* [WHAT THE TASK ASKS] The answer must reproduce every record exactly, with all pictures omitted.

(Records drawn from a dataset)
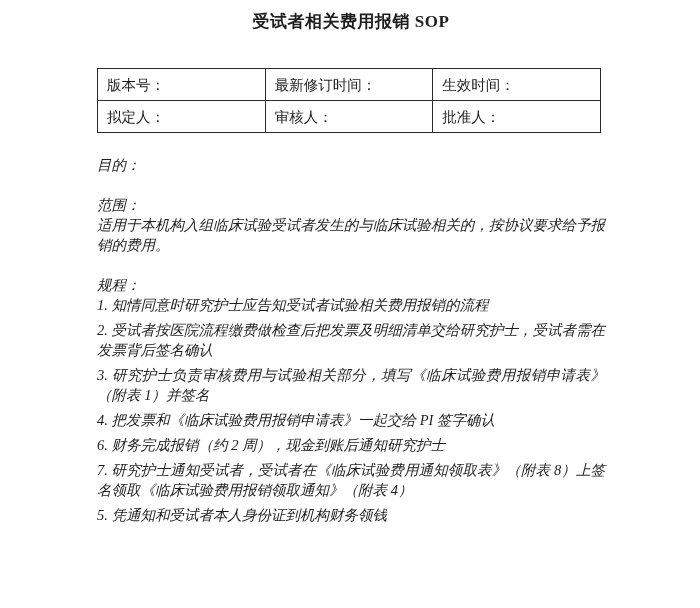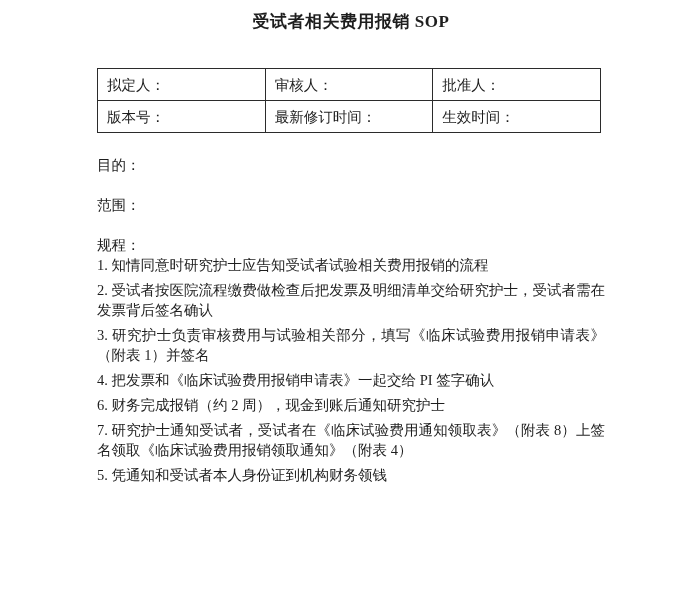--- a/index.html
+++ b/index.html
@@ -38,20 +38,21 @@
     border: 1px solid #2b2b2b;
     width: 33.33%;
     height: 31px;
     padding: 0 4px 0 9px;
     font-size: 14.5px;
     vertical-align: middle;
     line-height: 18px;
   }
   .sections {
     margin-top: 22px;
+    font-style: italic;
   }
   .section {
     margin-top: 20px;
   }
   .section:first-child {
     margin-top: 0;
   }
   .section p {
     margin: 0;
     font-size: 14.5px;
@@ -65,40 +66,41 @@
 </head>
 <body>
 
 <div class="page">
 
   <h1 class="doc-title">受试者相关费用报销 SOP</h1>
 
   <table class="info-table">
     <tbody>
       <tr>
+        <td>版本号：</td>
+        <td>最新修订时间：</td>
+        <td>生效时间：</td>
+      </tr>
+      <tr>
         <td>拟定人：</td>
         <td>审核人：</td>
         <td>批准人：</td>
-      </tr>
-      <tr>
-        <td>版本号：</td>
-        <td>最新修订时间：</td>
-        <td>生效时间：</td>
       </tr>
     </tbody>
   </table>
 
   <div class="sections">
 
     <div class="section">
       <p class="heading">目的：</p>
     </div>
 
     <div class="section">
       <p class="heading">范围：</p>
+      <p class="body">适用于本机构入组临床试验受试者发生的与临床试验相关的，按协议要求给予报销的费用。</p>
     </div>
 
     <div class="section">
       <p class="heading">规程：</p>
       <p class="item">1. 知情同意时研究护士应告知受试者试验相关费用报销的流程</p>
       <p class="item">2. 受试者按医院流程缴费做检查后把发票及明细清单交给研究护士，受试者需在发票背后签名确认</p>
       <p class="item">3. 研究护士负责审核费用与试验相关部分，填写《临床试验费用报销申请表》（附表 1）并签名</p>
       <p class="item">4. 把发票和《临床试验费用报销申请表》一起交给 PI 签字确认</p>
       <p class="item">6. 财务完成报销（约 2 周），现金到账后通知研究护士</p>
       <p class="item">7. 研究护士通知受试者，受试者在《临床试验费用通知领取表》（附表 8）上签名领取《临床试验费用报销领取通知》（附表 4）</p>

* [TASK OUTPUT]
--- a/index.html
+++ b/index.html
@@ -38,20 +38,21 @@
     border: 1px solid #2b2b2b;
     width: 33.33%;
     height: 31px;
     padding: 0 4px 0 9px;
     font-size: 14.5px;
     vertical-align: middle;
     line-height: 18px;
   }
   .sections {
     margin-top: 22px;
+    font-style: italic;
   }
   .section {
     margin-top: 20px;
   }
   .section:first-child {
     margin-top: 0;
   }
   .section p {
     margin: 0;
     font-size: 14.5px;
@@ -65,40 +66,41 @@
 </head>
 <body>
 
 <div class="page">
 
   <h1 class="doc-title">受试者相关费用报销 SOP</h1>
 
   <table class="info-table">
     <tbody>
       <tr>
+        <td>版本号：</td>
+        <td>最新修订时间：</td>
+        <td>生效时间：</td>
+      </tr>
+      <tr>
         <td>拟定人：</td>
         <td>审核人：</td>
         <td>批准人：</td>
-      </tr>
-      <tr>
-        <td>版本号：</td>
-        <td>最新修订时间：</td>
-        <td>生效时间：</td>
       </tr>
     </tbody>
   </table>
 
   <div class="sections">
 
     <div class="section">
       <p class="heading">目的：</p>
     </div>
 
     <div class="section">
       <p class="heading">范围：</p>
+      <p class="body">适用于本机构入组临床试验受试者发生的与临床试验相关的，按协议要求给予报销的费用。</p>
     </div>
 
     <div class="section">
       <p class="heading">规程：</p>
       <p class="item">1. 知情同意时研究护士应告知受试者试验相关费用报销的流程</p>
       <p class="item">2. 受试者按医院流程缴费做检查后把发票及明细清单交给研究护士，受试者需在发票背后签名确认</p>
       <p class="item">3. 研究护士负责审核费用与试验相关部分，填写《临床试验费用报销申请表》（附表 1）并签名</p>
       <p class="item">4. 把发票和《临床试验费用报销申请表》一起交给 PI 签字确认</p>
       <p class="item">6. 财务完成报销（约 2 周），现金到账后通知研究护士</p>
       <p class="item">7. 研究护士通知受试者，受试者在《临床试验费用通知领取表》（附表 8）上签名领取《临床试验费用报销领取通知》（附表 4）</p>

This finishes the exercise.